Dataset excerpts |
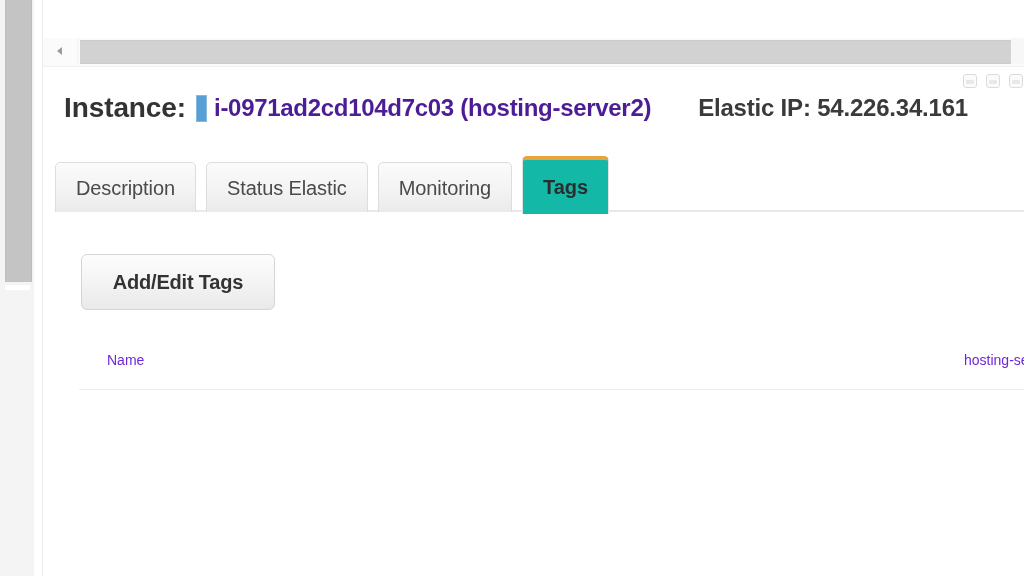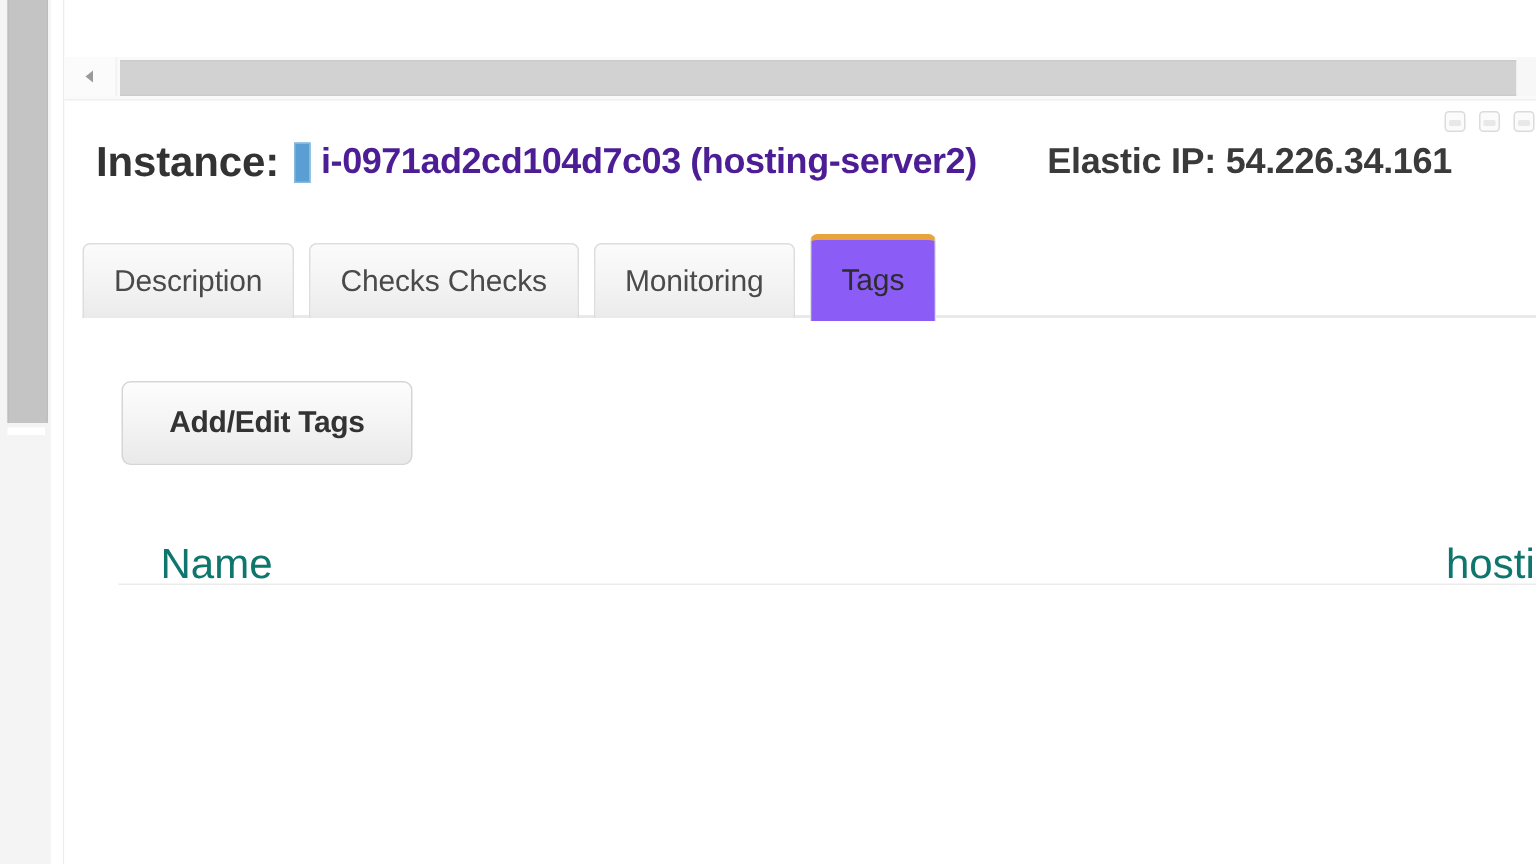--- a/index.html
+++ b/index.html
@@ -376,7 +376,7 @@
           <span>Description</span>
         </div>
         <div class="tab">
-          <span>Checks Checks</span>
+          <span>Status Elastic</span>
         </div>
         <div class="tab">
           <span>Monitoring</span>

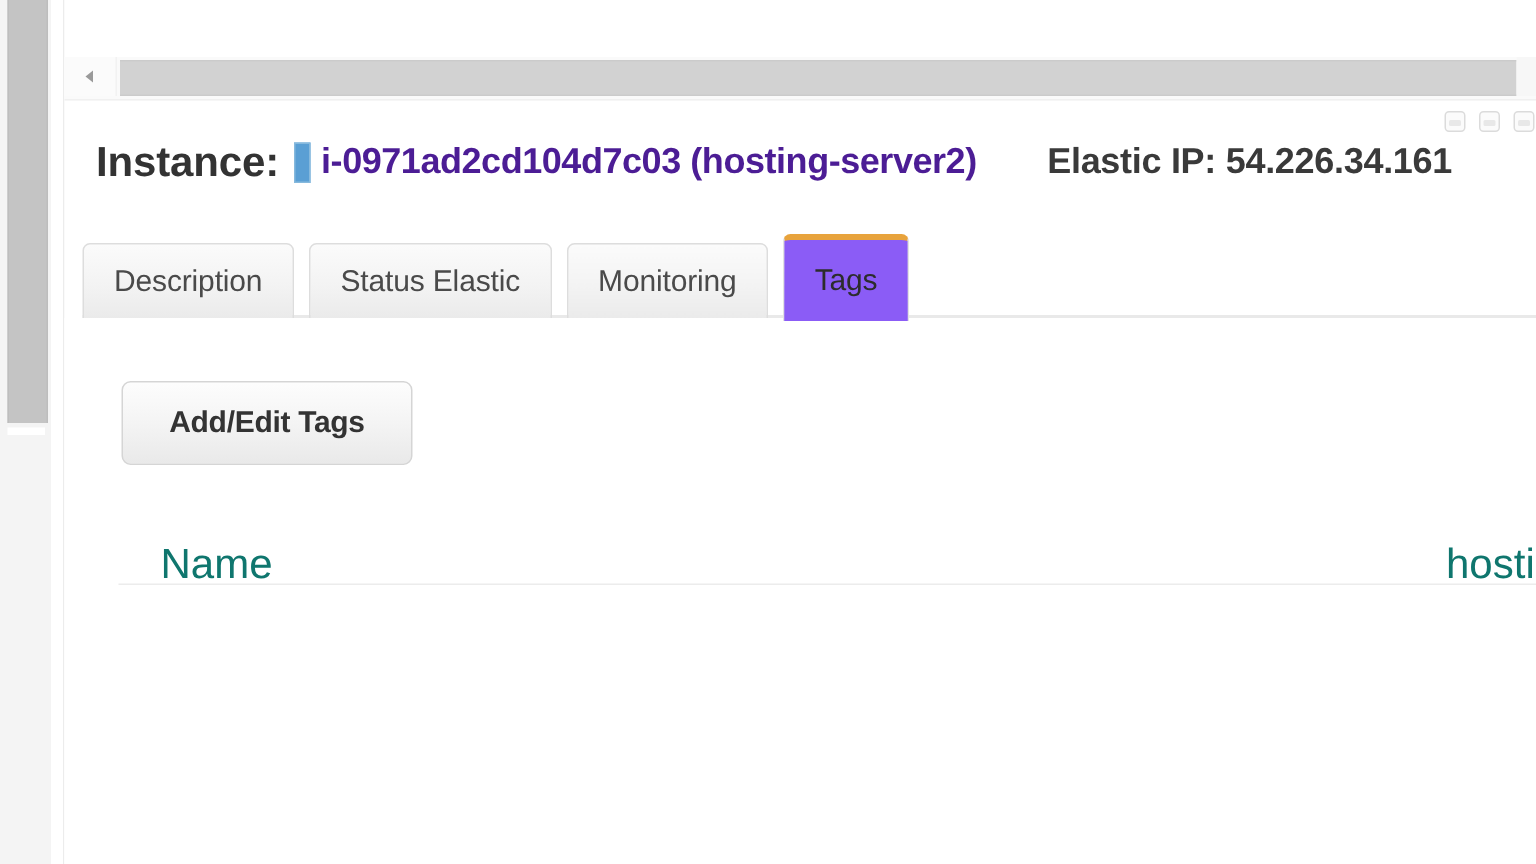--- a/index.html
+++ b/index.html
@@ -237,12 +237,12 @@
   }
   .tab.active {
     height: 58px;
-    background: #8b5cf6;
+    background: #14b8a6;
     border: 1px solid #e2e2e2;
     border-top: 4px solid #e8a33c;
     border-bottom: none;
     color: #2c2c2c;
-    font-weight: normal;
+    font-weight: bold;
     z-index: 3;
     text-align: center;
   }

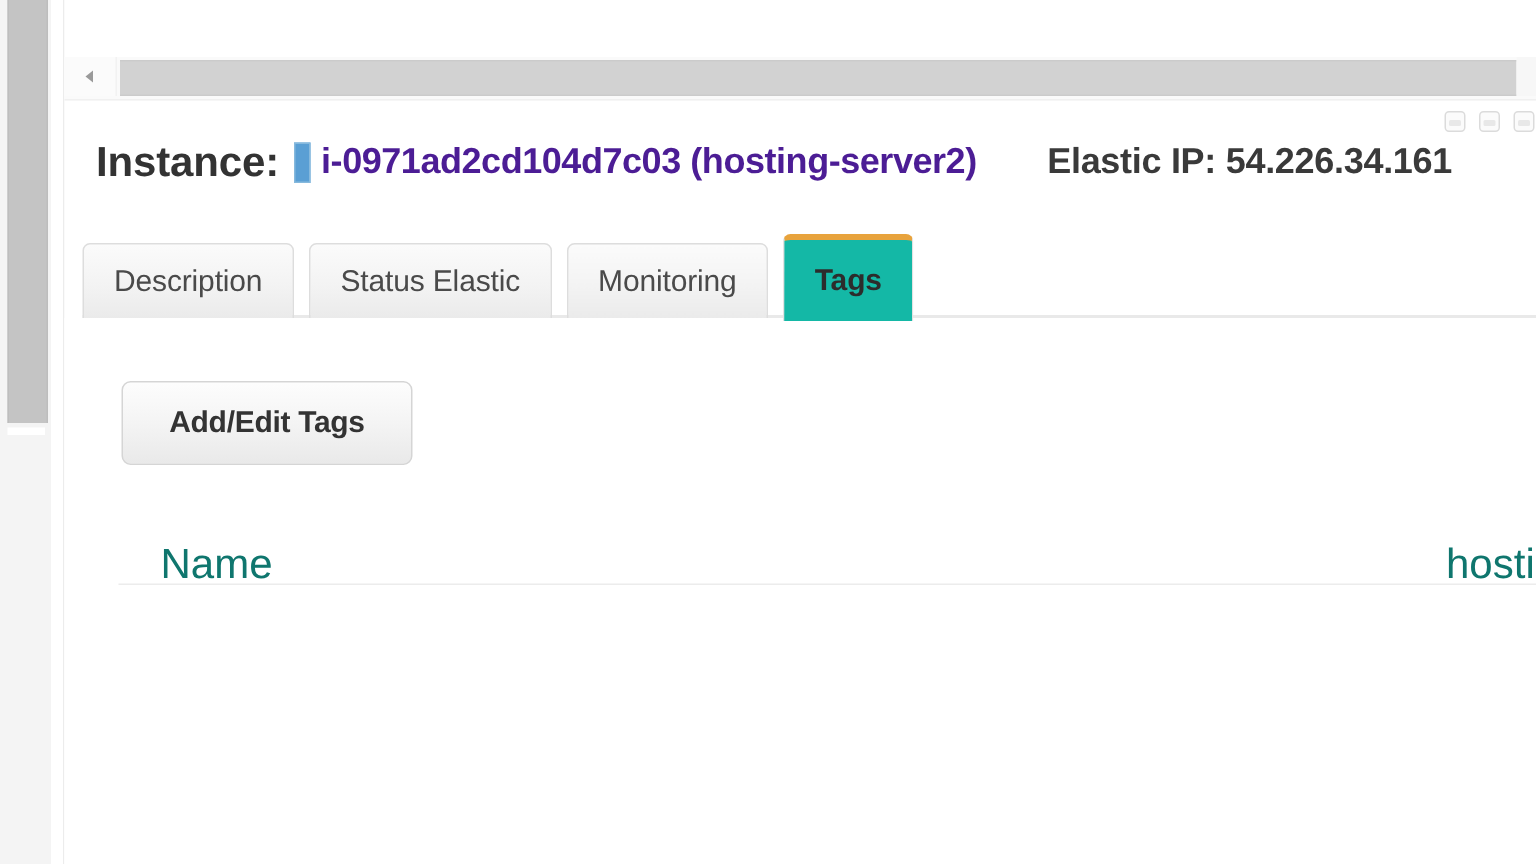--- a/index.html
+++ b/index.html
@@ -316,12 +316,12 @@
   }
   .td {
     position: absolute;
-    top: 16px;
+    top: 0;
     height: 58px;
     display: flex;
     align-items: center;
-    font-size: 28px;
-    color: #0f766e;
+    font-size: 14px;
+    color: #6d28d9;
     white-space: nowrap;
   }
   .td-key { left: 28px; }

* * *

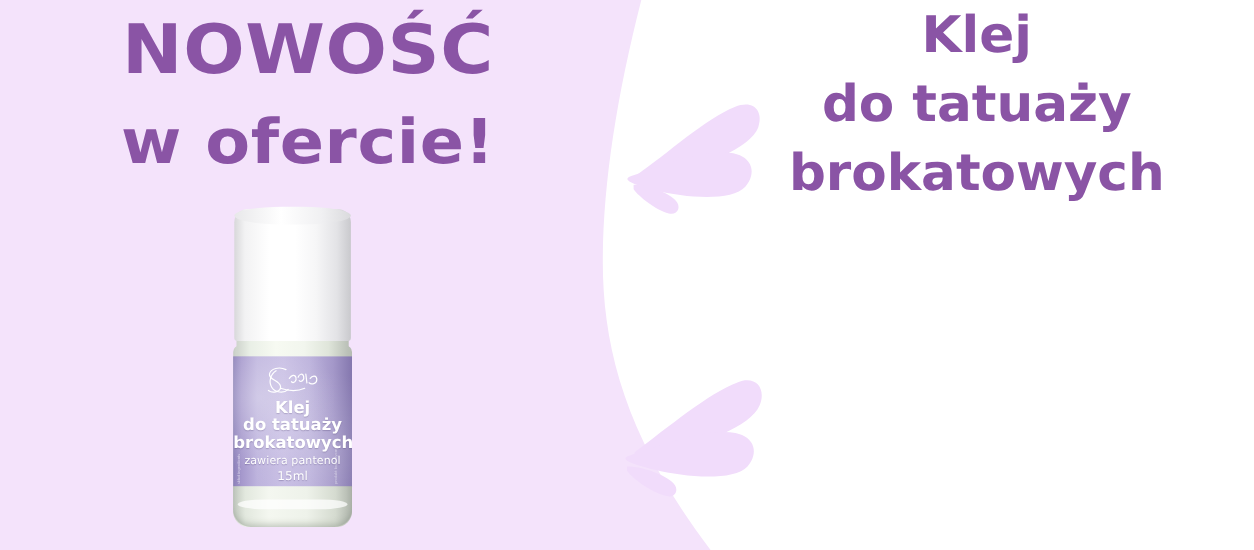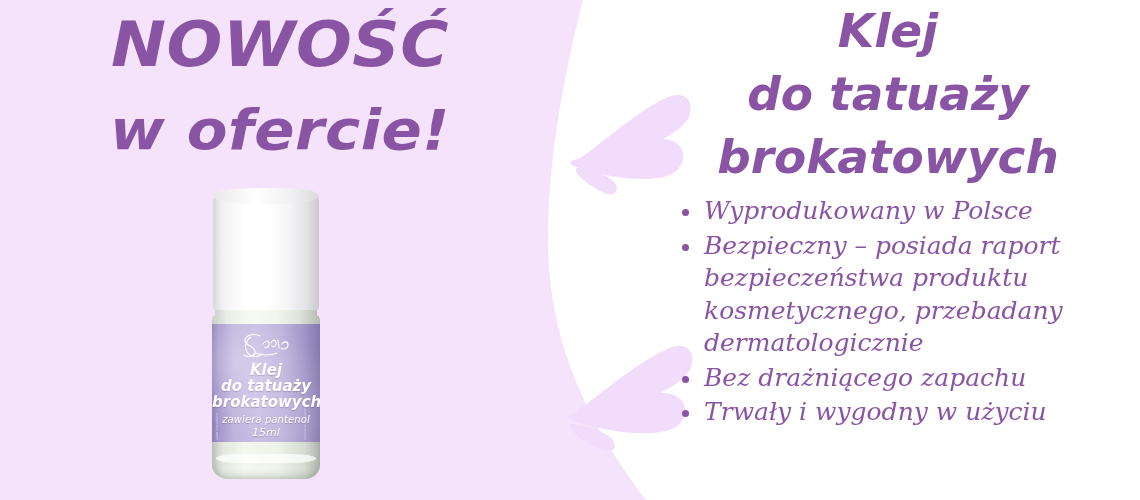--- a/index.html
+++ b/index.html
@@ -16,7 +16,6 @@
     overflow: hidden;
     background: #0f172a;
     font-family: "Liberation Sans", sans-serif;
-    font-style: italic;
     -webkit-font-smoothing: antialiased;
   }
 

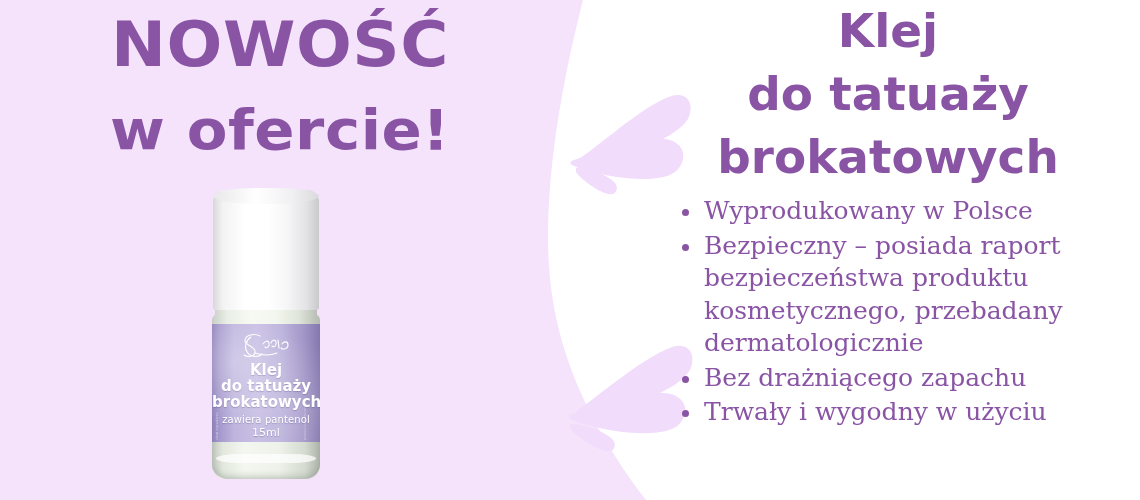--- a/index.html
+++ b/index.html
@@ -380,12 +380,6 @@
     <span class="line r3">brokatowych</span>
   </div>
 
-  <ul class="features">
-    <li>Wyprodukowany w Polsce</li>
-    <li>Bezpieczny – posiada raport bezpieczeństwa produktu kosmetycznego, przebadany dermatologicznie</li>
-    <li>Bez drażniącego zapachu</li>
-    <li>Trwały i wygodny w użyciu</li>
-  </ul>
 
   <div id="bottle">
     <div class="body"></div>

The problem |
Lines with the word "font" in them: report all of these from the listing above.

Written answer |
-    font-weight: normal;
+    font-weight: bold;
-    font-size: 28px;
+    font-size: 14px;
     font-family: "Liberation Sans", sans-serif;
-    font-style: italic;
     -webkit-font-smoothing: antialiased;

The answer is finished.